OpenMM OpenCL — DHFR on Apple M5 Max

Engine: openmm-reference. Reference-ceiling measurement of OpenMM’s OpenCL backend on the M5 Max for the canonical DHFR hello-world system (23k atoms).

Result

Test	M5 Max OpenCL (ns/day)	A100 (ns/day)²	H100 (ns/day)²	B200 (ns/day)²	M5 Max / A100
DHFR Implicit (GBSA)	1762.1	1942.2	2498.6	2268.4	91%
DHFR Explicit-RF	1018.4	1460.6	1873.2	1802.3	70%
DHFR Explicit-PME	752.5	1286.6	1704.5	1658.7	58%

² openmm.org/benchmarks, OpenMM 8.4.

Cross-system scaling (M5 Max vs A100)

System	Atoms	M5 Max / A100 (PME)
DHFR Implicit (no PME, no water)	2.5k	91%
DHFR Explicit-RF (water, no PME)	23.6k	70%
DHFR Explicit-PME	23.6k	58%
ApoA1 PME (report)	92.2k	48%

The relative gap to A100 grows with system size and PME usage, not with kernel-launch overhead. M5 Max essentially matches an A100 on DHFR Implicit and falls to about half the throughput at ApoA1 PME.

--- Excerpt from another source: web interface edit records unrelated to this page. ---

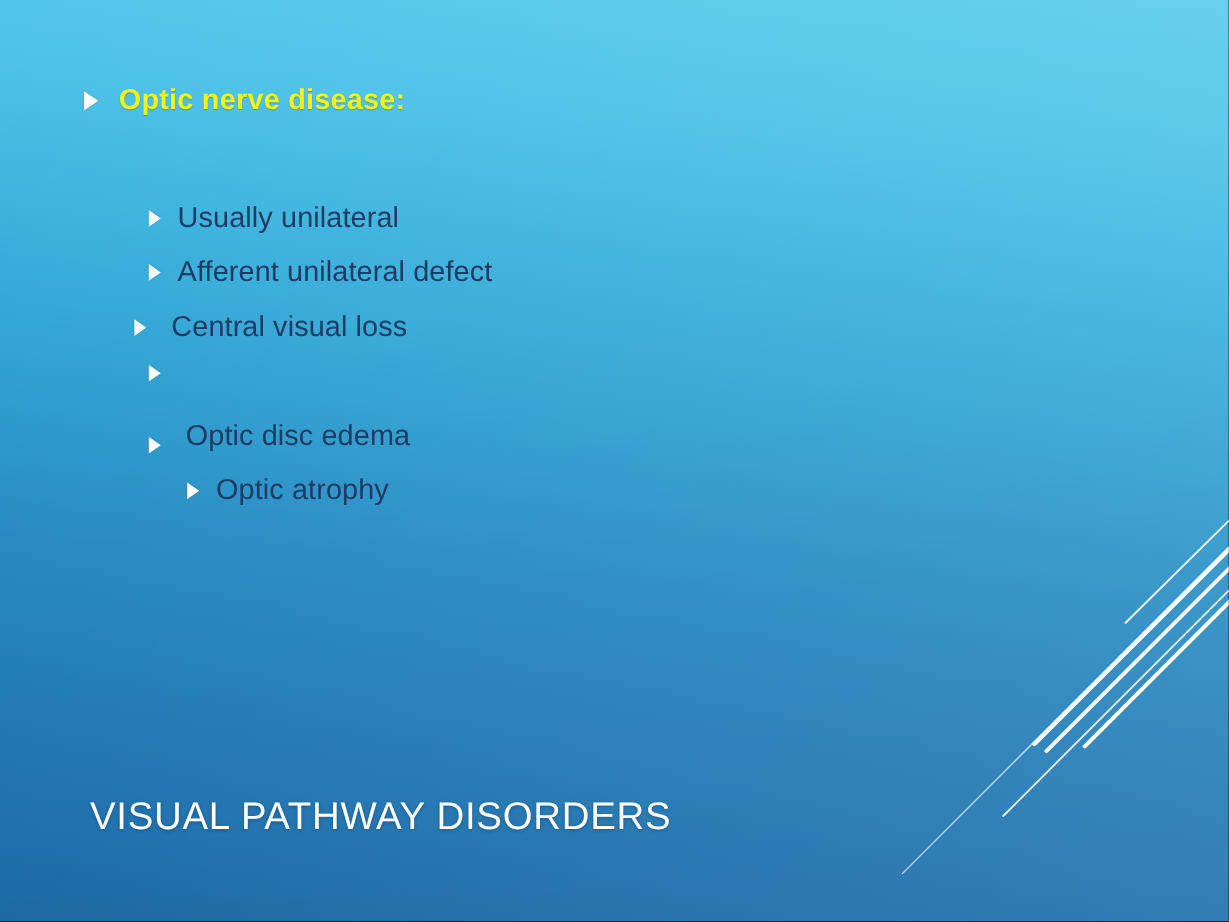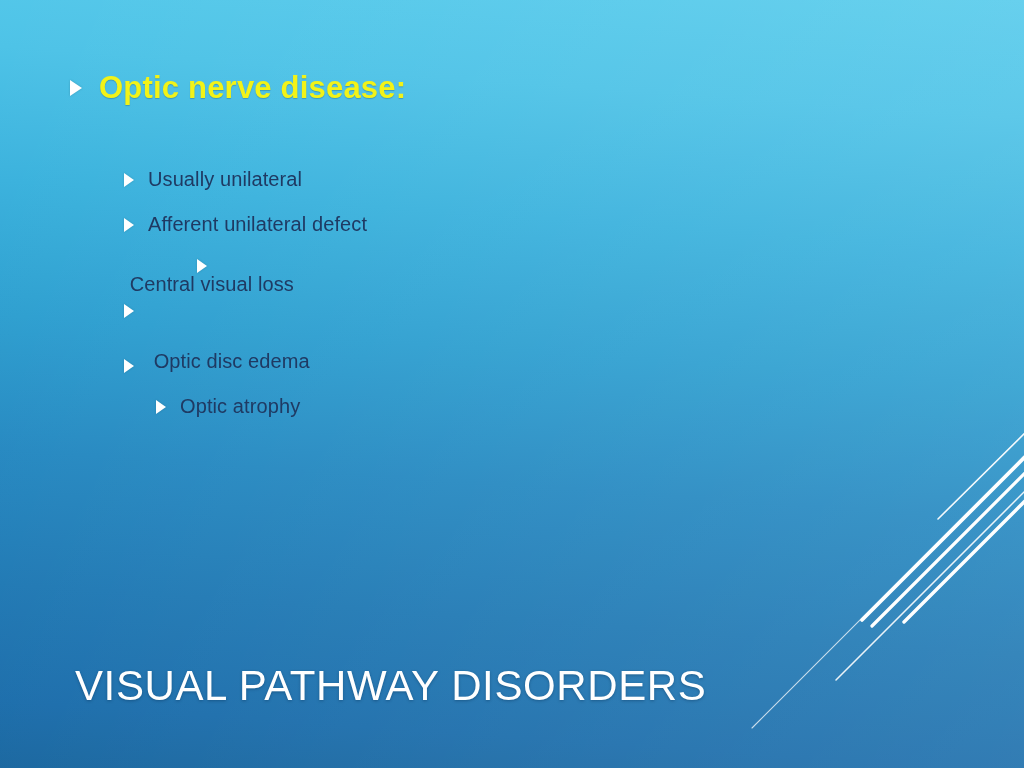--- a/index.html
+++ b/index.html
@@ -67,7 +67,7 @@
   }
   #heading-text {
     color: #f2f318;
-    font-size: 31px;
+    font-size: 24px;
     font-weight: bold;
     letter-spacing: 0.2px;
     text-shadow: 0 1px 1px rgba(0,40,70,0.25);

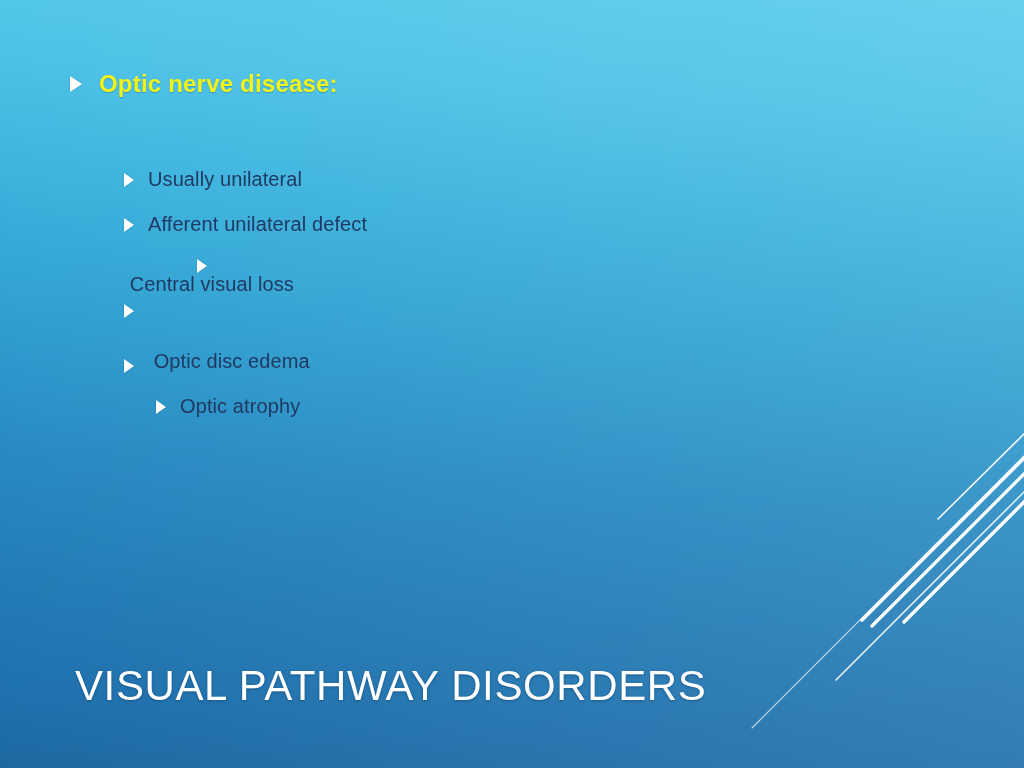--- a/index.html
+++ b/index.html
@@ -81,7 +81,7 @@
   }
   .sub-text {
     color: #1f3a63;
-    font-size: 20px;
+    font-size: 24px;
     font-weight: normal;
     letter-spacing: 0.1px;
   }

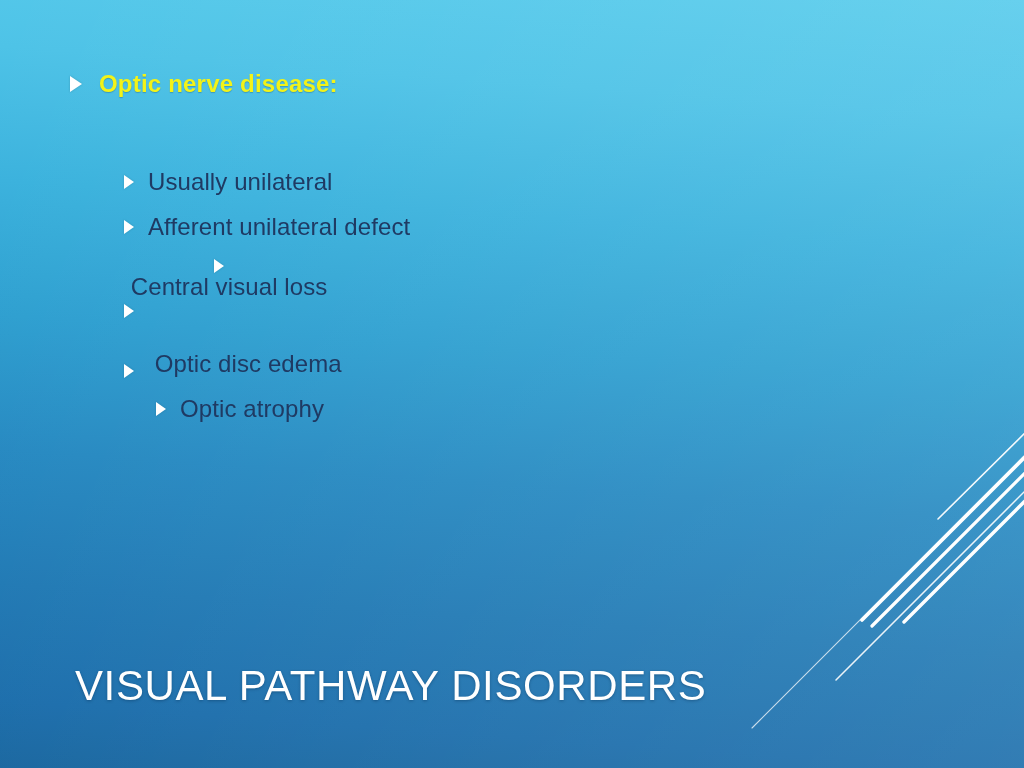--- a/index.html
+++ b/index.html
@@ -121,7 +121,7 @@
   <div id="bullet-list">
       <div class="bullet-row sub-row" style="left: 124px; top: 168px;"><span class="tri"></span><span class="sub-text" style="color: rgb(31, 58, 99);">Usually unilateral</span></div>
       <div class="bullet-row sub-row" style="left: 124px; top: 213px;"><span class="tri"></span><span class="sub-text" style="color: rgb(31, 58, 99);">Afferent unilateral defect</span></div>
-      <div class="bullet-row sub-row" style="left: 124px; top: 259px; flex-direction: column;"><span class="tri"></span><span class="sub-text" style="color: rgb(31, 58, 99);"> Central visual loss</span></div>
+      <div class="bullet-row sub-row" style="left: 112px; top: 259px;"><span class="tri"></span><span class="sub-text" style="color: rgb(31, 58, 99);"> Central visual loss</span></div>
       <div class="bullet-row sub-row" style="left: 124px; top: 304px;"><span class="tri"></span></div>
       <div class="bullet-row sub-row" style="left: 124px; top: 350px; align-items: flex-end;"><span class="tri"></span><span class="sub-text" style="color: rgb(31, 58, 99);"> Optic disc edema</span></div>
       <div class="bullet-row sub-row" style="left: 124px; top: 395px; padding-left: 32px;"><span class="tri"></span><span class="sub-text" style="color: rgb(31, 58, 99);">Optic atrophy</span></div>

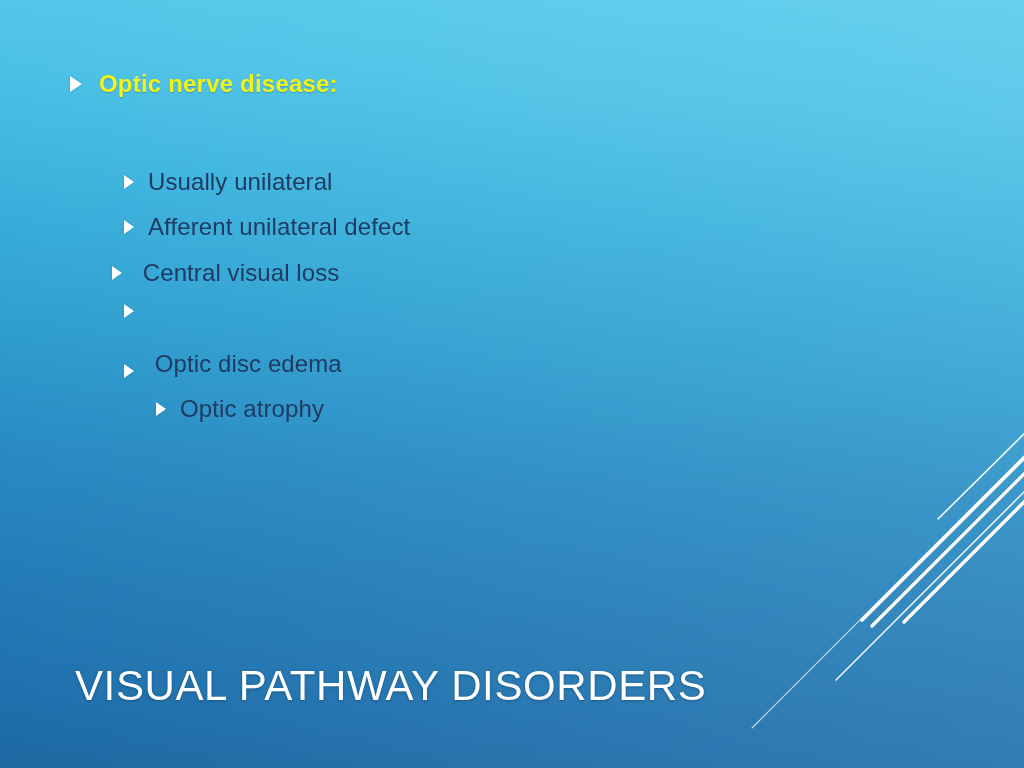--- a/index.html
+++ b/index.html
@@ -92,7 +92,7 @@
     left: 75px;
     top: 662px;
     color: #ffffff;
-    font-size: 42px;
+    font-size: 32px;
     font-weight: normal;
     letter-spacing: 0.6px;
     text-shadow: 0 1px 3px rgba(0,35,65,0.35);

What this tells us about the M5 Max bottleneck

The expected story for an Apple GPU vs NVIDIA on a small system is that launch overhead, threadgroup-memory latency, and lack of warp-level primitives would hurt the small-system regime more than the large one. The data here points the other direction:

Small + no PME (DHFR GBSA): M5 Max ≈ A100. Pair-list and bonded force kernels on Apple GPU are competitive when they are the only thing running.
Large + PME (ApoA1 PME): M5 Max ≈ 0.5 × A100. The deficit shows up in proportion to PME workload.

The real M5 Max bottleneck in OpenMM today is the OpenCL FFT path used by PME, not pair-list dispatch. This is consistent with philipturner’s finding in openmm/openmm#3924 that the largest unrealized speedups on Apple GPUs come from rewriting findBlocksWithInteractions and prefix-sum primitives in native Metal — those gains are on the non-PME side. A native Metal FFT (separate from the Metal kernel work) is likely needed to close the PME gap.

Notable side observation

M5 Max DHFR Implicit (1762 ns/day) lands within ~10% of NVIDIA DGX Spark (1942 ns/day on the same test). DGX Spark is NVIDIA’s personal-workstation class part, so this is a near-peer comparison in the segment Apple actually competes in.

Provenance

Engine: OpenMM 8.5.1.dev-f7fa0c2 (vendored at vendors/openmm/, run from the upstream stock benchmark script)
Platform: OpenCL
OpenCL platform name: Apple
Device: Apple M5 Max (DeviceIndex 0)
Host: AppCubics-MacBook-Pro.local, Darwin arm64
Date: 2026-05-15
Raw output: results/openmm-opencl-dhfr-m5max.json (gitignored)

Config

All three tests share the OpenMM public-benchmark config exactly:

Parameter	Value
Force field	AMBER99SB
Integrator	Langevin (NVT)
Timestep	4 fs
Constraints	HBonds
Hydrogen mass	1.5 amu
Cutoff	0.9 nm (PME) / 1.0 nm (RF) / 2.0 nm (implicit)
Precision	single
Target wall time	30 s per test

Identical to the configuration used at openmm.org/benchmarks, so the M5 Max column is directly comparable to the NVIDIA columns in that table.

Reproducer

cd vendors/openmm/examples/benchmarks
UV_CACHE_DIR=/tmp/mlx-atomistic-uv-cache uv run --project ../../../.. \
  python benchmark.py \
    --platform OpenCL \
    --test gbsa,rf,pme \
    --seconds 30 \
    --precision single \
    --outfile ../../../../results/openmm-opencl-dhfr-m5max.json

PDB inputs (5dfr_minimized.pdb, 5dfr_solv-cube_equil.pdb) ship with the OpenMM source in this directory — no downloads required.

External comparison context

Cross-reference with openmm-opencl-apoa1.md to see the small-vs-large scaling on this hardware.
Same script, same systems, same config as the rows at openmm.org/benchmarks.
The DHFR input is the AMBER JAC benchmark, originating from ambermd.org/GPUPerformance.php.

Open questions for follow-up benchmarks

STMV (1M atoms) — the natural other extreme. Would test whether Apple’s unified-memory advantage shows up at large scale, or whether the PME-FFT deficit dominates further.
Mixed precision — --precision mixed on DHFR PME to see if FP16 intermediate accumulation moves the needle on Apple GPU.
AMOEBA polarizable on DHFR — --test amoebagk,amoebapme exercises a different code path (induced dipoles). M5 Max relative position there is unmeasured publicly.
PME isolation — toggle --disable-pme-stream to measure how much of the M5 Max PME deficit is the stream-overlap path vs the FFT itself.